**Problem to work on:**
Write out every line from the listing below where the string "italic" is found.
*** Extracted material ***
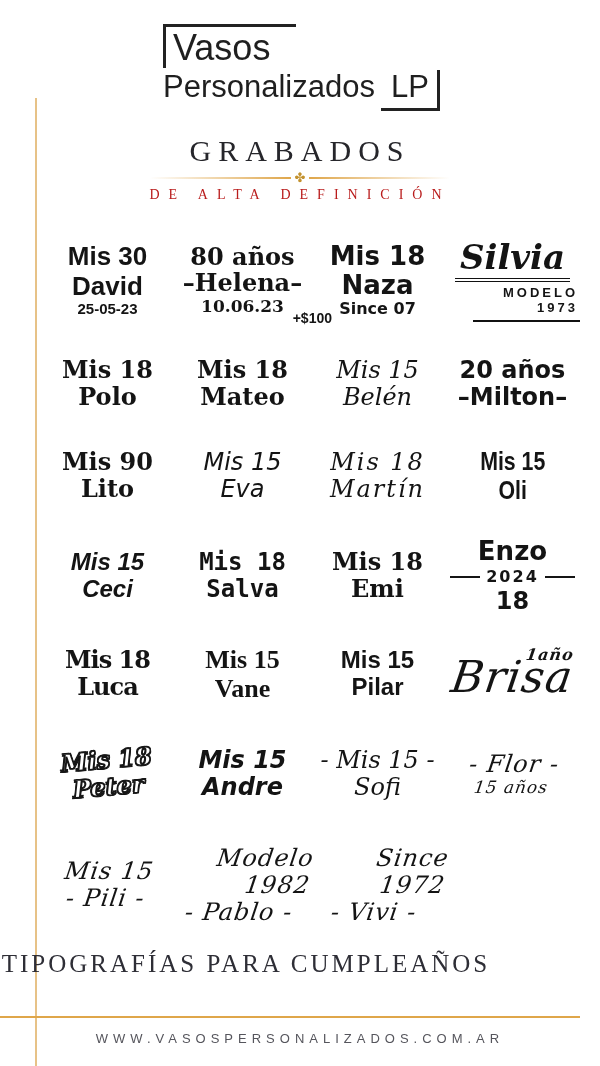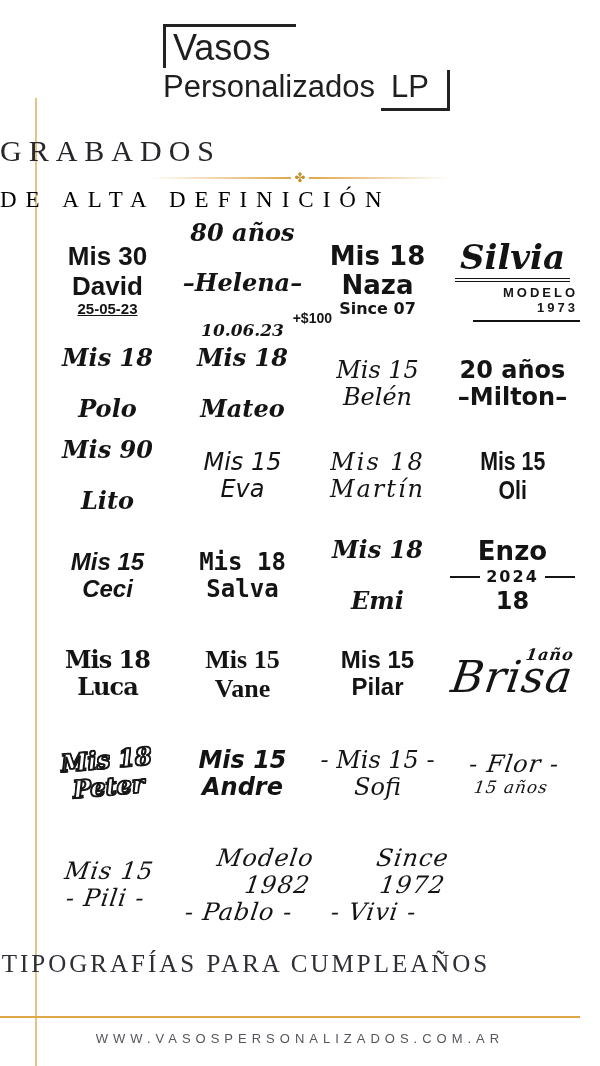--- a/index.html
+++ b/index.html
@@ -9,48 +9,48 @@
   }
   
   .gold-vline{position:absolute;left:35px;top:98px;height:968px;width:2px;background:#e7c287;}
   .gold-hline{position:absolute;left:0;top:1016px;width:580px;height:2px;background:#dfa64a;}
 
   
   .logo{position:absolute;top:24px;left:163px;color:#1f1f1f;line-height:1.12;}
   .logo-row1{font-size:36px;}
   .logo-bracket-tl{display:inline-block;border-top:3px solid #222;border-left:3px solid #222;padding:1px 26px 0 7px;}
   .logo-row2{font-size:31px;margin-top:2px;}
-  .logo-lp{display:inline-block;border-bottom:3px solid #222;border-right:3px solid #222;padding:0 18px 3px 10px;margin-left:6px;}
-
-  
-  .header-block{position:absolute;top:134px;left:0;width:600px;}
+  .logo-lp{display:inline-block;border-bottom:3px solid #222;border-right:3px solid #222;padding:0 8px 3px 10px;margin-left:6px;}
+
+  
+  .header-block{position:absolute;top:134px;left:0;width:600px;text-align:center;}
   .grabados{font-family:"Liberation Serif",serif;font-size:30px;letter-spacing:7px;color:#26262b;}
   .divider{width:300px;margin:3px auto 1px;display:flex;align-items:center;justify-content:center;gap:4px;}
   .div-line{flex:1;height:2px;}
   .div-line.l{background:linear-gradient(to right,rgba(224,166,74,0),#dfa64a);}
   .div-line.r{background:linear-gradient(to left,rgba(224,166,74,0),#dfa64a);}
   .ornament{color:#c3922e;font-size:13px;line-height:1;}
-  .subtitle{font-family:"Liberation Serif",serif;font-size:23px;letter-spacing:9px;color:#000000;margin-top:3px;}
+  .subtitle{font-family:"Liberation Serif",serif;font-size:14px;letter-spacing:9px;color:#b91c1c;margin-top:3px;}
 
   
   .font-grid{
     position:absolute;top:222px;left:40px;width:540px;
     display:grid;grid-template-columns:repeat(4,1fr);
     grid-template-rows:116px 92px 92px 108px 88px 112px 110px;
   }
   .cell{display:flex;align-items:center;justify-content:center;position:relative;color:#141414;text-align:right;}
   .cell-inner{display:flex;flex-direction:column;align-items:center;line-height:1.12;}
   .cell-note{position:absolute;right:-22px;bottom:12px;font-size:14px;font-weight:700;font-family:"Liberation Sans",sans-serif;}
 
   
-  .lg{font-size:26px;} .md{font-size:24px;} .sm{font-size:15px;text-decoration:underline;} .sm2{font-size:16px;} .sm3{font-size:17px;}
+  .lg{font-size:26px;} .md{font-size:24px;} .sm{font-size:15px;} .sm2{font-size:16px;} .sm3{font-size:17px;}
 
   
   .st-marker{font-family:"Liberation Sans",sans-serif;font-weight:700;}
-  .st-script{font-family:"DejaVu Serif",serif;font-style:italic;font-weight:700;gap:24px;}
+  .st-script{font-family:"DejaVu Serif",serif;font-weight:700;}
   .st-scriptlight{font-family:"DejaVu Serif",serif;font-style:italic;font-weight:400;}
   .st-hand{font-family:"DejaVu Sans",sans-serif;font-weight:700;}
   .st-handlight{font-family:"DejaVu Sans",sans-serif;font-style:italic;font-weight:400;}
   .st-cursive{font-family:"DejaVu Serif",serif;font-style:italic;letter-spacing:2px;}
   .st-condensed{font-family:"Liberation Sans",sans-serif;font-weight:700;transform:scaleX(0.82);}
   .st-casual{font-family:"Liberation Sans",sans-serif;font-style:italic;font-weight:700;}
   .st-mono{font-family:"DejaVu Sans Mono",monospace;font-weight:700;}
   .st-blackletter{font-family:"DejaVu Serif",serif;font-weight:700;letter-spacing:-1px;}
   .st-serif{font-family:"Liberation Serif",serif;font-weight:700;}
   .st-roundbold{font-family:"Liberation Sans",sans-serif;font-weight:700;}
*** End of Extracted material ***
**Task answer:**
-  .st-script{font-family:"DejaVu Serif",serif;font-style:italic;font-weight:700;gap:24px;}
   .st-scriptlight{font-family:"DejaVu Serif",serif;font-style:italic;font-weight:400;}
   .st-handlight{font-family:"DejaVu Sans",sans-serif;font-style:italic;font-weight:400;}
   .st-cursive{font-family:"DejaVu Serif",serif;font-style:italic;letter-spacing:2px;}
   .st-casual{font-family:"Liberation Sans",sans-serif;font-style:italic;font-weight:700;}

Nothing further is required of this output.